» Aim of the exercise:
In the records below, find every line that contains "FOLIEBALLON" and list it.

*** Given entries ***

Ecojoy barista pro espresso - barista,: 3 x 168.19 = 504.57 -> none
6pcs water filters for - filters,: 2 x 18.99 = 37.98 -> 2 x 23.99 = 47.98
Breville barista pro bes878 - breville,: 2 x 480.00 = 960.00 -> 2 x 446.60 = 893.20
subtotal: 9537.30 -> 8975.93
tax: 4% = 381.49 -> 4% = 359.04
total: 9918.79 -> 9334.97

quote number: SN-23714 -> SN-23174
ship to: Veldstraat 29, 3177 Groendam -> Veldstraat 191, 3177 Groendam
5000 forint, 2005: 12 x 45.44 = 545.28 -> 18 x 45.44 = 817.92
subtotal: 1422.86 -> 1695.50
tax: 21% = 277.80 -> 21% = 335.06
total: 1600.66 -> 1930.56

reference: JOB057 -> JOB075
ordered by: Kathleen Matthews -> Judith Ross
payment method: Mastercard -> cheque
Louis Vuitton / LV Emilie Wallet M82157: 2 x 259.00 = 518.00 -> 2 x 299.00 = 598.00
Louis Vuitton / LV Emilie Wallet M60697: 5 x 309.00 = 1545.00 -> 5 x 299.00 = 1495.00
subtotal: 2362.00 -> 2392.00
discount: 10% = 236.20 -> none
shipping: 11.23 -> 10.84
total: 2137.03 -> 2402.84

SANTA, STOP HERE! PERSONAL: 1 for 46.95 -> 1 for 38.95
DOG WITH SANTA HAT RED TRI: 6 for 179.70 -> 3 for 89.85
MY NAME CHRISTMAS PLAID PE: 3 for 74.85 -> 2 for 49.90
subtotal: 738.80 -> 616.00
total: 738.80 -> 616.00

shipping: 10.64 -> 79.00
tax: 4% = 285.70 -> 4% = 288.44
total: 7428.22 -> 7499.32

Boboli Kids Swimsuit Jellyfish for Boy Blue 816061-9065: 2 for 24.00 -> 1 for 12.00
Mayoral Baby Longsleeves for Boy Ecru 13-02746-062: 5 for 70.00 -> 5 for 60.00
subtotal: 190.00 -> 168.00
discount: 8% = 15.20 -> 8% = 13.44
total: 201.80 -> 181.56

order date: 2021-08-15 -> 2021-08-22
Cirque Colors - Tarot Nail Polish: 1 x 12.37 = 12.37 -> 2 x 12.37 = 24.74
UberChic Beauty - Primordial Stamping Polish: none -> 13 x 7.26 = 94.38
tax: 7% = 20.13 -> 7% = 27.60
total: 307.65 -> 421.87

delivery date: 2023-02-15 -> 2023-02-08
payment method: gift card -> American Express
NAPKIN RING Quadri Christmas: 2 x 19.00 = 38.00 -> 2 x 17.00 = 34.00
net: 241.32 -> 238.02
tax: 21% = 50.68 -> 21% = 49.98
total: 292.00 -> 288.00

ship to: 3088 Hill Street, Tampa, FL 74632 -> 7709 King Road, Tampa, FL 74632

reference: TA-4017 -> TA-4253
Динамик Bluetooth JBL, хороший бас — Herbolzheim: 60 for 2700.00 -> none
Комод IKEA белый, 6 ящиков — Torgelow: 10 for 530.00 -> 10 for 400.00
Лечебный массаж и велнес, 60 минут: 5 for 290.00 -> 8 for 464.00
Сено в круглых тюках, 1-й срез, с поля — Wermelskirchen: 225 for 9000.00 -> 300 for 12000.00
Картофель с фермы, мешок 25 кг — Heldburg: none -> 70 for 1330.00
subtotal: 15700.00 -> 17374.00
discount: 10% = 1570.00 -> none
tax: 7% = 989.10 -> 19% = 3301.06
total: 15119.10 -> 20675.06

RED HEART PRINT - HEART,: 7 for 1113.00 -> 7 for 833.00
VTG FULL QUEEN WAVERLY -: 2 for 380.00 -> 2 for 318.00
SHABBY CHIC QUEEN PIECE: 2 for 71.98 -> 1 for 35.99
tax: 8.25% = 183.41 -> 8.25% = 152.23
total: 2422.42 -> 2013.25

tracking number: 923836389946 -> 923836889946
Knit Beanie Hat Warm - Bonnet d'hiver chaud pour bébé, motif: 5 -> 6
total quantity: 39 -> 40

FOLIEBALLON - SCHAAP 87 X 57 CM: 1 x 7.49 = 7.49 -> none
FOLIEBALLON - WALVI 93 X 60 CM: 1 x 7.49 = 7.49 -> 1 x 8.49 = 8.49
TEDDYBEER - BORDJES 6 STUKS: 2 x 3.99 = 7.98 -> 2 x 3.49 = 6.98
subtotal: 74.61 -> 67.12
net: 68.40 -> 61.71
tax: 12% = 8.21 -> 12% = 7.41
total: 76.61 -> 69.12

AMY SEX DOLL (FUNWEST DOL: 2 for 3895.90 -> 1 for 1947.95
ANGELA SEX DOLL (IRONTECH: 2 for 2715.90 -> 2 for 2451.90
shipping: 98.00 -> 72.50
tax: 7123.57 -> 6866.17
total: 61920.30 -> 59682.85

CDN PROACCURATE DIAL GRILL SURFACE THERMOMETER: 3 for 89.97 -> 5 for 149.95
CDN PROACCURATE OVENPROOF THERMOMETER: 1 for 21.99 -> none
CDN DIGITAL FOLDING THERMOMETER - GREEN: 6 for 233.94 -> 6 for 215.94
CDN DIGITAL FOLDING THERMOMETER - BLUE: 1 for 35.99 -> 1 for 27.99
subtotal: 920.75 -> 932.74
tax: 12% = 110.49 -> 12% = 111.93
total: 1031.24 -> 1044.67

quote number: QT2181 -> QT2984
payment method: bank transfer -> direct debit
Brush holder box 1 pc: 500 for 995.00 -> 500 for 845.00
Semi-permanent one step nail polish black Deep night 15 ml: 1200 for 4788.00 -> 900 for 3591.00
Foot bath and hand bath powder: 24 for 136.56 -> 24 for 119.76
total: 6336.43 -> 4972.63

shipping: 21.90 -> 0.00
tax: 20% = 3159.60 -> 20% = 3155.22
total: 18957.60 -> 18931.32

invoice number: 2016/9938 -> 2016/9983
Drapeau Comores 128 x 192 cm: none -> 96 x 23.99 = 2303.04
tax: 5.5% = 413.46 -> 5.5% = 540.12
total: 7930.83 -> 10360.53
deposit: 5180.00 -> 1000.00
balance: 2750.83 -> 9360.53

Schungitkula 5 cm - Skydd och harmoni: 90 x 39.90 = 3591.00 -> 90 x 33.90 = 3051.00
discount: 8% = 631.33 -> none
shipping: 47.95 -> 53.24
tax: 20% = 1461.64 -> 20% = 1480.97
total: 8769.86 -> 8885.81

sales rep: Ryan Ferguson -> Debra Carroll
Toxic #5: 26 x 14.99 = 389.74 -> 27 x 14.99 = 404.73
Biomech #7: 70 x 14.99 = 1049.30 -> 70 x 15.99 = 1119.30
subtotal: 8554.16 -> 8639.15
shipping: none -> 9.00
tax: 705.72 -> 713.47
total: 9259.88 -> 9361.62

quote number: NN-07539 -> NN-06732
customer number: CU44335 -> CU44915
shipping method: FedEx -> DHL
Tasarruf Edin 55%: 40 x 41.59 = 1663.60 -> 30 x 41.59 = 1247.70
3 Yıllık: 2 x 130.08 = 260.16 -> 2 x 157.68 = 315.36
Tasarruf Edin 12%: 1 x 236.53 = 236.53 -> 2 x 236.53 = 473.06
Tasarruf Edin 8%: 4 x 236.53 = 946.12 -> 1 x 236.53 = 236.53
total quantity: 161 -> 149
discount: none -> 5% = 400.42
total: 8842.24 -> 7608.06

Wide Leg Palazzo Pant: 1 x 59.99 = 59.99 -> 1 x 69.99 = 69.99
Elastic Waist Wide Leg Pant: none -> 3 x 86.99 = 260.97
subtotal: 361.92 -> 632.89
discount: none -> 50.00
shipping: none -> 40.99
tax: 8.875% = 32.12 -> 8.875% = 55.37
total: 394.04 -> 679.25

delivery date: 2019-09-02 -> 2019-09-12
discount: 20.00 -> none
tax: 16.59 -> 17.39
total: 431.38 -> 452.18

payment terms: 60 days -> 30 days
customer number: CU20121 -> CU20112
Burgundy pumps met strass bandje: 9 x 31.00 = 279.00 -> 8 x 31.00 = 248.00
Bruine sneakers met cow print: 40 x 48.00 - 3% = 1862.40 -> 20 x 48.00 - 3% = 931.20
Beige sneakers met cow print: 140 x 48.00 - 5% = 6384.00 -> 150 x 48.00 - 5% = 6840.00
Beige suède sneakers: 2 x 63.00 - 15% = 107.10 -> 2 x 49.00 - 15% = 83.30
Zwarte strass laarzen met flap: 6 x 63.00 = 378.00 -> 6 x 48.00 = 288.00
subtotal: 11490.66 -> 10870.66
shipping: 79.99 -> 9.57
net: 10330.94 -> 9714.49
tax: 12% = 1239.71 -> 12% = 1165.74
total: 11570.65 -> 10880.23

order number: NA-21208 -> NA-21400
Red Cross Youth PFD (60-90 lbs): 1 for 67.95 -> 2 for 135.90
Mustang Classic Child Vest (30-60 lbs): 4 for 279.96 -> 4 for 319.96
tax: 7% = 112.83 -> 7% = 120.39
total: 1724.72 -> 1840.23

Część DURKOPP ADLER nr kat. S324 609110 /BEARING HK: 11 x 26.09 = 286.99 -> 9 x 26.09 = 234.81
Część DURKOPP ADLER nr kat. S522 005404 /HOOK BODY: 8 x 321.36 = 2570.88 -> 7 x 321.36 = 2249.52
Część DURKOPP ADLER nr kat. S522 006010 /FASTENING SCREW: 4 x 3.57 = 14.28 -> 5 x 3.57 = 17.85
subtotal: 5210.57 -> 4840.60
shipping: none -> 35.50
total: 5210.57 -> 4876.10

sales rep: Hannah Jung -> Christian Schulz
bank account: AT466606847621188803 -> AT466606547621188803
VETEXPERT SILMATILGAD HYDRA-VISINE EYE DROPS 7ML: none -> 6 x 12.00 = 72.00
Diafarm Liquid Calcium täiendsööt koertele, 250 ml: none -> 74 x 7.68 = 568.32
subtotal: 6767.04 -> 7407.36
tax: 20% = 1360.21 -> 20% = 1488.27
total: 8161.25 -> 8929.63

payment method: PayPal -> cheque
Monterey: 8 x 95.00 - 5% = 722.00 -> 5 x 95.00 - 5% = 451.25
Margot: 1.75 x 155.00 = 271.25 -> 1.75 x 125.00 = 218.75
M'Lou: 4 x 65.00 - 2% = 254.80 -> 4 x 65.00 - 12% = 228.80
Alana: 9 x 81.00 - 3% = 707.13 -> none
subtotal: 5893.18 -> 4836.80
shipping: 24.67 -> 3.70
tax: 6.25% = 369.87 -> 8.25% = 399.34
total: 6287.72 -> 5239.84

*** End of Given entries ***

» Your solution:
FOLIEBALLON - SCHAAP 87 X 57 CM: 1 x 7.49 = 7.49 -> none
FOLIEBALLON - WALVI 93 X 60 CM: 1 x 7.49 = 7.49 -> 1 x 8.49 = 8.49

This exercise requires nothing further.